3. M. B..., ressortissant marocain, né le 22 mai 1997, demande l’annulation de décisions du 3 décembre 2025 par lesquelles le préfet de police l’aurait obligé à quitter le territoire français sans délai, fixé le pays de destination et prononcé à son encontre une interdiction de retour sur le territoire français. Toutefois, il ressort des pièces du dossier que M. B... a fait l’objet d’un arrêté du 29 mars 2023 du préfet de police l’obligeant à quitter le territoire français sans délai et fixant le pays de renvoi et d’un arrêté préfectoral du même jour prononçant à son encontre une interdiction de retour sur le territoire français d’une durée de trente-six mois, cette mesure d’éloignement ayant été prise moins de trois ans avant l’arrêté du 3 décembre 2025 du préfet de police plaçant l’intéressé en rétention en vue de l’exécution de cette mesure. Par ailleurs, la durée entre cette mesure d’éloignement du 29 mars 2023 et cet arrêté du 3 décembre 2025 n’apparaît pas anormalement longue, ni exclusivement imputable à l’administration. De même, le requérant n’établit, ni même n’allègue aucun changement de circonstances de fait ou de droit de nature à démontrer l’existence d’une nouvelle décision d’éloignement qui serait révélée par la mise en œuvre de l’exécution des arrêtés du 29 mars 2023. Dans ces conditions, la requête de M. B..., dirigée contre des décisions inexistantes, est manifestement irrecevable et doit, dès lors, être rejetée en toutes ses conclusions en application des dispositions du 4° de l’article R. 222-1 du code de justice administrative.


O R D O N N E :


Article 1er : La requête de M. B... est rejetée.

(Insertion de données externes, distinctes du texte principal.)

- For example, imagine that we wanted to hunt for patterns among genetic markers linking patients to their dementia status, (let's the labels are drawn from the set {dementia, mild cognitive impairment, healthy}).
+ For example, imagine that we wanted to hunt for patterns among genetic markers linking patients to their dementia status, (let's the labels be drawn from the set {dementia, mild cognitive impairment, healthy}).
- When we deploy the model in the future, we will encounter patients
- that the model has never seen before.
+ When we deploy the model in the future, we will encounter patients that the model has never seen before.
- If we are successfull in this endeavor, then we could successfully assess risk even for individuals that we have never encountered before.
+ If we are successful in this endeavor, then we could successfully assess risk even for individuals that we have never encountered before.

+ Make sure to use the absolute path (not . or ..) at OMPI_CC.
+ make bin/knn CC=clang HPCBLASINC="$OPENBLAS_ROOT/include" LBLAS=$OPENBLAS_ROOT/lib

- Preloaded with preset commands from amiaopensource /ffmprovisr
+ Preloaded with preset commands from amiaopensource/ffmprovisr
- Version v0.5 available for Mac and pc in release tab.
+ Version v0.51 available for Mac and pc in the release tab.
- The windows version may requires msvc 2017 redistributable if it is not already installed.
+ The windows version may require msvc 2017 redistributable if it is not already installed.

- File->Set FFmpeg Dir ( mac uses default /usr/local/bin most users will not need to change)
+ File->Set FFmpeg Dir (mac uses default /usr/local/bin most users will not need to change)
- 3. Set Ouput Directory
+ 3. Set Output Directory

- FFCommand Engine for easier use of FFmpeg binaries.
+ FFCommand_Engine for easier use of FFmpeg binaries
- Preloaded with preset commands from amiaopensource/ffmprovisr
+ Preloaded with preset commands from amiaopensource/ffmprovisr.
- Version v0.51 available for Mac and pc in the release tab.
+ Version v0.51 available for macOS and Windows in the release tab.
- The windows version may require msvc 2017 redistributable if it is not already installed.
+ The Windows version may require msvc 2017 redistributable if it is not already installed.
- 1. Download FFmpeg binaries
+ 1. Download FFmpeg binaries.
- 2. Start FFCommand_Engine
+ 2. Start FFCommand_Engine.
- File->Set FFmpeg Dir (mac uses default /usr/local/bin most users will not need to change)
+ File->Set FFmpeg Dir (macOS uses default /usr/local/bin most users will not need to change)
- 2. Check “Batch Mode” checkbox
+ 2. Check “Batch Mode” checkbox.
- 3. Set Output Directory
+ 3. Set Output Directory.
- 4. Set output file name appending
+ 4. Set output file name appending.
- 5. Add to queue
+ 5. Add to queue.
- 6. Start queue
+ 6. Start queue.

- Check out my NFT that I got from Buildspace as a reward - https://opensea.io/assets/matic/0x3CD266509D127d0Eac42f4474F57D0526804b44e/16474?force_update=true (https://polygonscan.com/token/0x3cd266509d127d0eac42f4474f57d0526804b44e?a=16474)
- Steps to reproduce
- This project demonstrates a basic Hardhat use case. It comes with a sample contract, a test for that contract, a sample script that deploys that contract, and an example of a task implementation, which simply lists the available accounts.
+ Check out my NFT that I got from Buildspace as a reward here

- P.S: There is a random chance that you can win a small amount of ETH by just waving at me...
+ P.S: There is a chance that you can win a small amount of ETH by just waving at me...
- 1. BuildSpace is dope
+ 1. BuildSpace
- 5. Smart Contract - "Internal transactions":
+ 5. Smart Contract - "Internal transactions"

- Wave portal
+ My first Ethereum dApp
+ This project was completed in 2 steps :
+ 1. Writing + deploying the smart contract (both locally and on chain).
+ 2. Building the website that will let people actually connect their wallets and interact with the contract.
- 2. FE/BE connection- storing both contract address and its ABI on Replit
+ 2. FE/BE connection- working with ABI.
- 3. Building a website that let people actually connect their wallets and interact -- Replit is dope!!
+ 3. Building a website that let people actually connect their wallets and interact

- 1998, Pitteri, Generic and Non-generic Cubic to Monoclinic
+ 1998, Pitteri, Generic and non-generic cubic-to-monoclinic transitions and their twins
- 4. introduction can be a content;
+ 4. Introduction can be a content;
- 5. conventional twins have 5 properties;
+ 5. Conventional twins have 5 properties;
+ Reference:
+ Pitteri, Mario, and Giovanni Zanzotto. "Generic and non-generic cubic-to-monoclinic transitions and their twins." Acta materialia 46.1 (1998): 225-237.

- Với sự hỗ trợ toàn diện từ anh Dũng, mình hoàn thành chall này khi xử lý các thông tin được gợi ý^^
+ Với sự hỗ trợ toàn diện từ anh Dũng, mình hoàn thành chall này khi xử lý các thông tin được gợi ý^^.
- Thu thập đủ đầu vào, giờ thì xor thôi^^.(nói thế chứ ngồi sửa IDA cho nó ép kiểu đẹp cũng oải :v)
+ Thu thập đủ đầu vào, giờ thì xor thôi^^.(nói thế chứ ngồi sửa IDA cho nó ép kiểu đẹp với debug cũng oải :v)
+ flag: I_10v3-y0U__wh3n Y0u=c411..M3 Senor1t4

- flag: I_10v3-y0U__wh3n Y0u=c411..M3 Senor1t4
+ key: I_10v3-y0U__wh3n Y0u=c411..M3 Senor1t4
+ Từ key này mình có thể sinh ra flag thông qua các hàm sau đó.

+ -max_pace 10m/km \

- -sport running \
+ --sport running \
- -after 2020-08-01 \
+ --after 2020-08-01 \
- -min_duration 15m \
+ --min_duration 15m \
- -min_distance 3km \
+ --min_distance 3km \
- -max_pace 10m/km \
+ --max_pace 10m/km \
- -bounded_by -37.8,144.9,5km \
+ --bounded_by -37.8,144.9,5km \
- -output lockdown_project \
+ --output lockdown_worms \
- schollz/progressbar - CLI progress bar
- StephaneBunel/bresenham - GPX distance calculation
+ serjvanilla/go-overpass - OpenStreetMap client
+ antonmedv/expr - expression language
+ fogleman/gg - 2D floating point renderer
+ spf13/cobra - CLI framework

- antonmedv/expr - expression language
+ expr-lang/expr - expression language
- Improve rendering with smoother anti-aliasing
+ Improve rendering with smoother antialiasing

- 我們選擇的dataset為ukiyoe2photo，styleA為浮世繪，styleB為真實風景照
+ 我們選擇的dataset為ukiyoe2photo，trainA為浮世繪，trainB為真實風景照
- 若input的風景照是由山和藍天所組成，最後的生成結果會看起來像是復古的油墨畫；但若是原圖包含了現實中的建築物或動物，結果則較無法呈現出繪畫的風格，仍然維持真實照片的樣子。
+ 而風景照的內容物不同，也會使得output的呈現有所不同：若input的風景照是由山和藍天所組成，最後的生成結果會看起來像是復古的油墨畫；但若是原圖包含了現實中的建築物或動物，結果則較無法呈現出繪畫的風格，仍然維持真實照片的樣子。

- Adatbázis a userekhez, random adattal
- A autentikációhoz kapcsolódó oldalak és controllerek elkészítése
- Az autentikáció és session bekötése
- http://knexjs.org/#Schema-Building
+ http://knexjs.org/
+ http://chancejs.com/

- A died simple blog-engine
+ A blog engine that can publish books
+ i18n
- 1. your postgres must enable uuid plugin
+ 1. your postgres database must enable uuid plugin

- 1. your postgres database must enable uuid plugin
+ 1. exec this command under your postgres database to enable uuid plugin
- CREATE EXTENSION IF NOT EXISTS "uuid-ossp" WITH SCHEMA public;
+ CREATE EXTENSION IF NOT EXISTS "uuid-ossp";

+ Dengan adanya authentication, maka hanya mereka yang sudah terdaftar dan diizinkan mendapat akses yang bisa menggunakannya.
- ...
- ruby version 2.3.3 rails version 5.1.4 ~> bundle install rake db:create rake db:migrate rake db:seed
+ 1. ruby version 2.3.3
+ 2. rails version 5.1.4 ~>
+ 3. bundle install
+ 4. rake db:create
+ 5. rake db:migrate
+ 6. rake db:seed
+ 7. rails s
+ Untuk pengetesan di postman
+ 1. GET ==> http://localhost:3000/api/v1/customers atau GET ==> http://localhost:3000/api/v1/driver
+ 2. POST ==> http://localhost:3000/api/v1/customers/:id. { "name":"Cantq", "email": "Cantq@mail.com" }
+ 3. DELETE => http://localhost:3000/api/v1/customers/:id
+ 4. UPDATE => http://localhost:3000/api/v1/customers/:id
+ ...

Article 2 : La présente ordonnance sera notifiée à M. A... B... et au préfet de police.

Fait à Paris, le 2 janvier 2026.

Le président de la formation de jugement,

Signé

R. d’HAËM

La République mande et ordonne au préfet de police en ce qui le concerne ou à tous commissaires de justice à ce requis en ce qui concerne les voies de droit commun, contre les parties privées, de pourvoir à l'exécution de la présente décision.